**The task**
Check each line of the listing for the word "abab" and report the ones that have it.

**Supplied data**
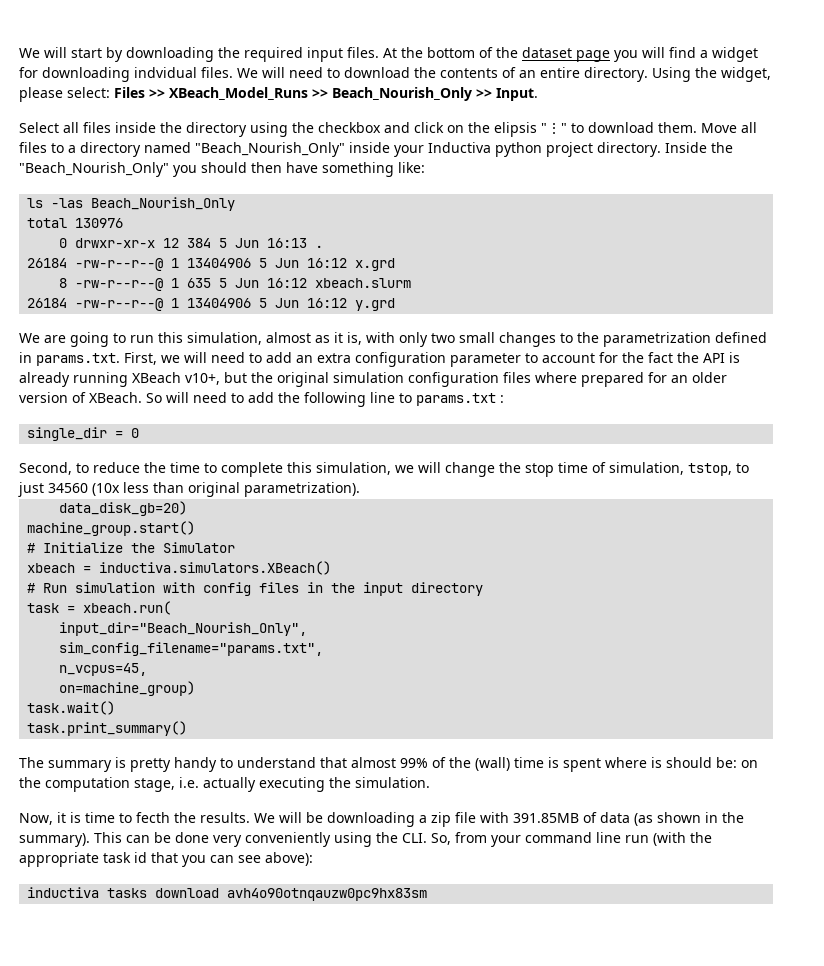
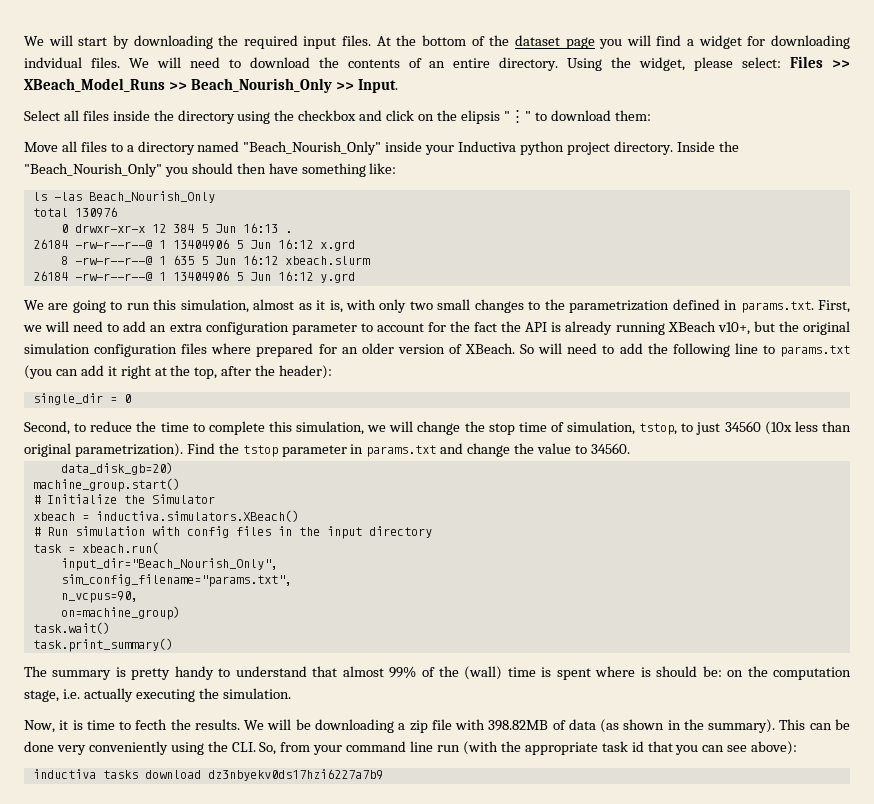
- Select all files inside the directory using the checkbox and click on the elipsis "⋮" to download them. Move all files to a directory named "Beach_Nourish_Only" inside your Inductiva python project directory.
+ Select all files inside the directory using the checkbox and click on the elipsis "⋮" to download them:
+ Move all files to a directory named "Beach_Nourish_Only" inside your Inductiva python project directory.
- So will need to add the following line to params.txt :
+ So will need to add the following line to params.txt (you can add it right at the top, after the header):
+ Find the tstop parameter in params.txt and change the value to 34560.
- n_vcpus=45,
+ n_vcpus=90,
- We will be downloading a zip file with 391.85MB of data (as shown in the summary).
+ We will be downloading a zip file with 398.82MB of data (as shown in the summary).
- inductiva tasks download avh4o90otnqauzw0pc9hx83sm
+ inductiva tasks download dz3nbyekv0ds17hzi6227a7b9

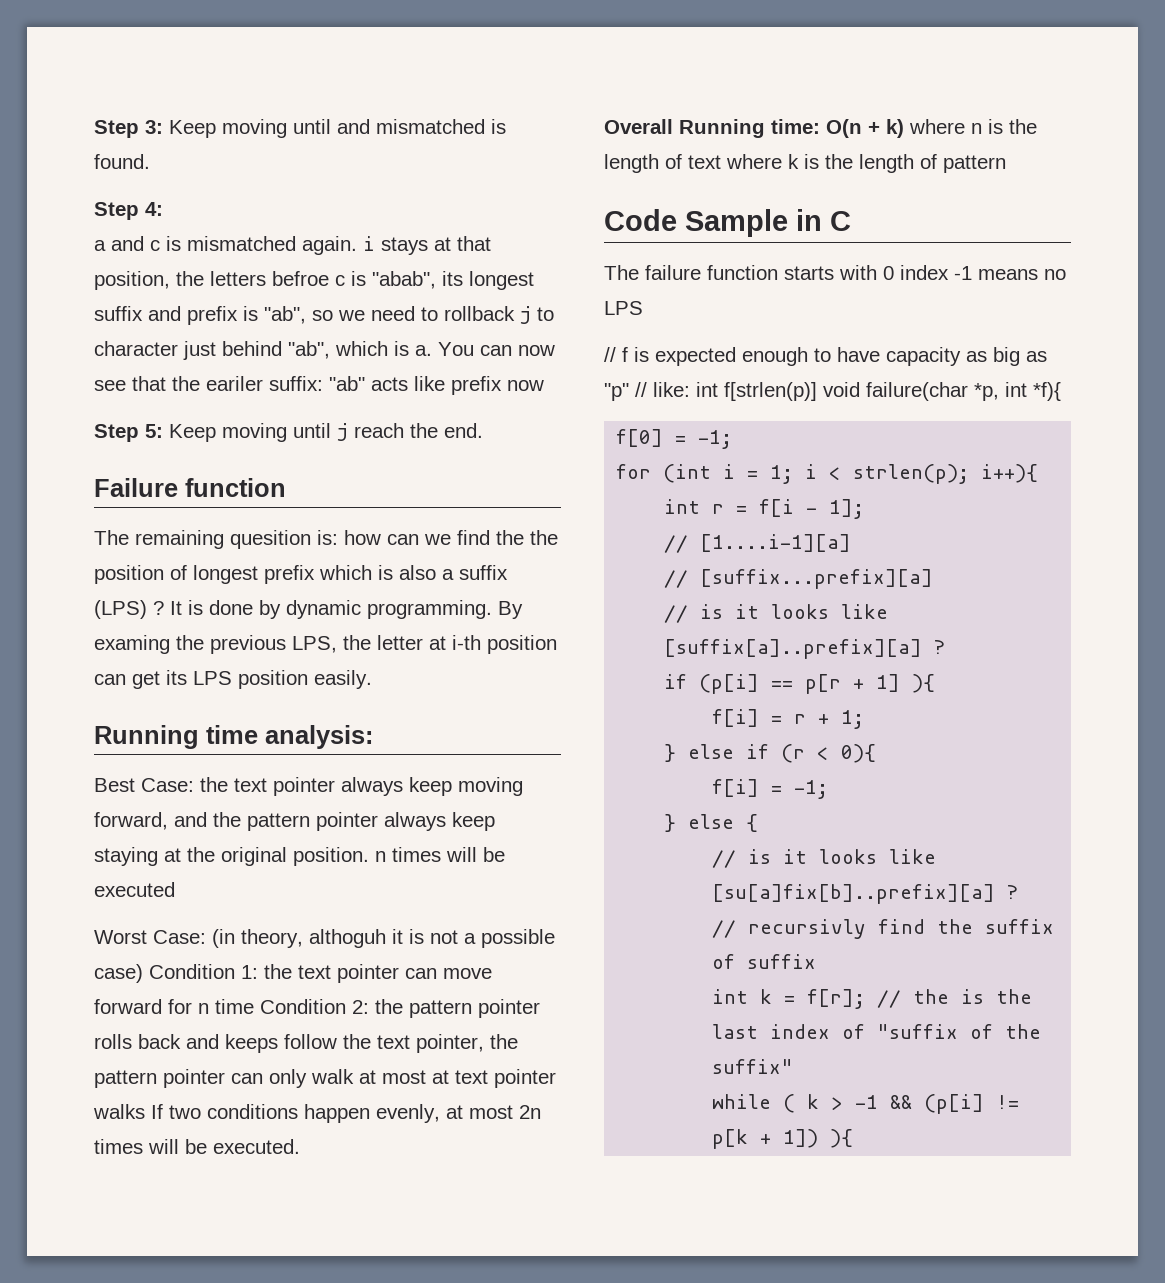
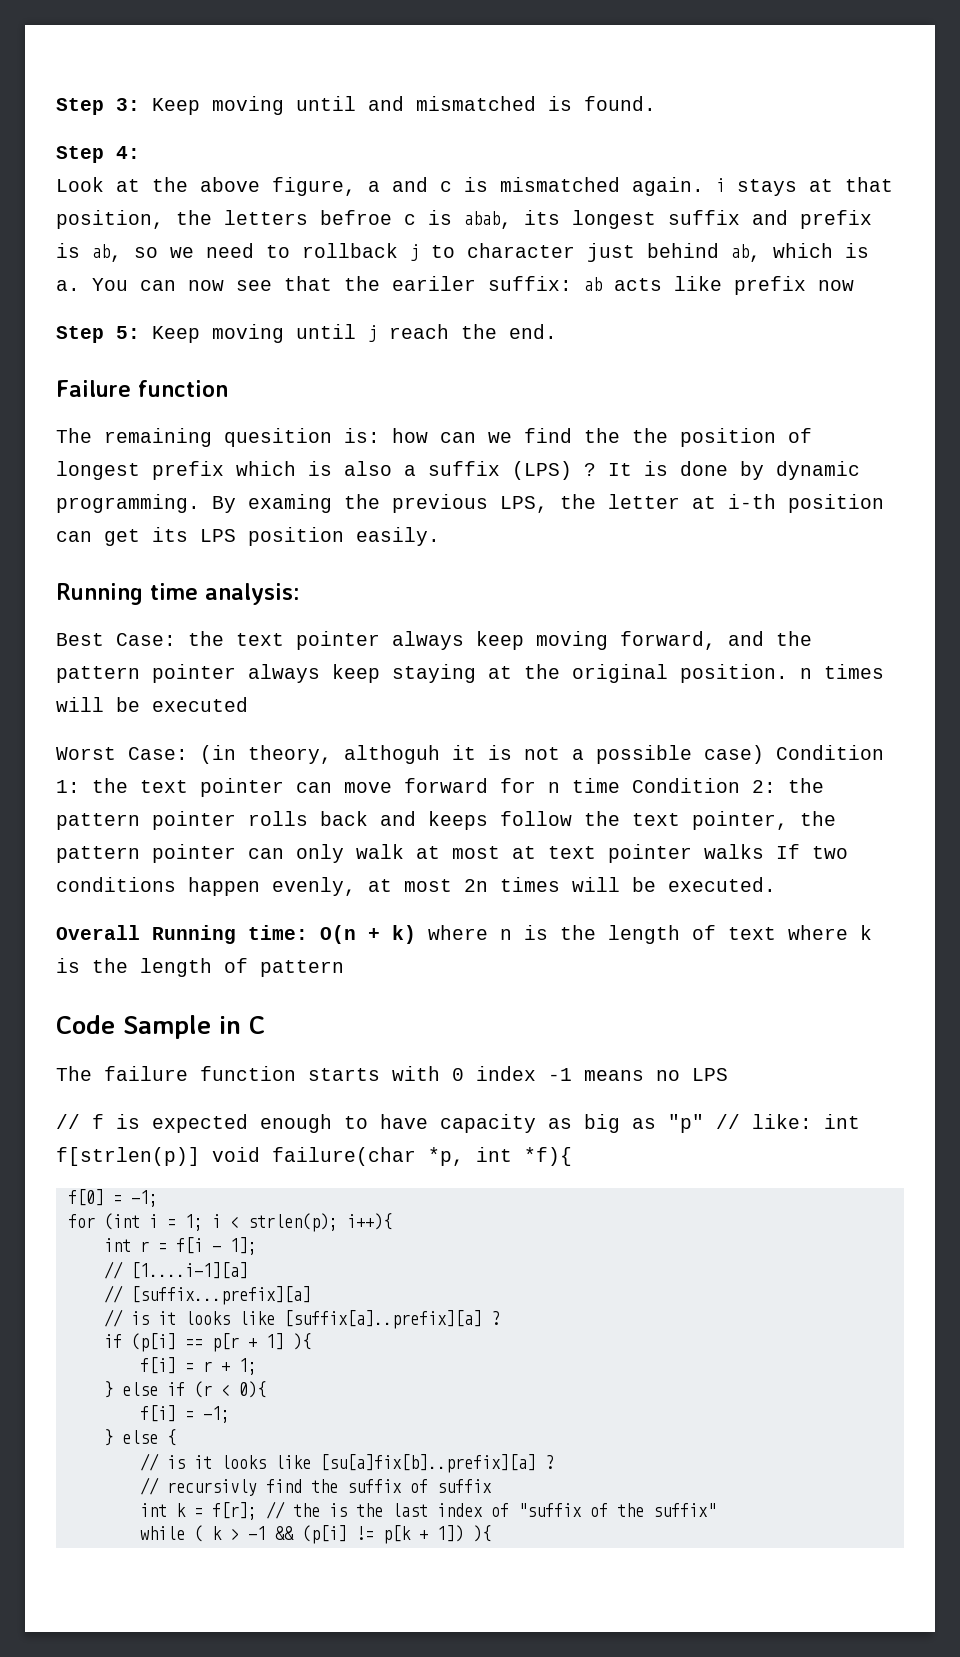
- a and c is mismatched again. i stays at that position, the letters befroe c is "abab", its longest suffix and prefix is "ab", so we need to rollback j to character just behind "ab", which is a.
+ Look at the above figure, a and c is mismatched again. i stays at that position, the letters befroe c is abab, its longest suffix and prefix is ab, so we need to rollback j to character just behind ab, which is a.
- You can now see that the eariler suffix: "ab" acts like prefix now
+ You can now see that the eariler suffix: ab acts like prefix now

**Exercise output**
- a and c is mismatched again. i stays at that position, the letters befroe c is "abab", its longest suffix and prefix is "ab", so we need to rollback j to character just behind "ab", which is a.
+ Look at the above figure, a and c is mismatched again. i stays at that position, the letters befroe c is abab, its longest suffix and prefix is ab, so we need to rollback j to character just behind ab, which is a.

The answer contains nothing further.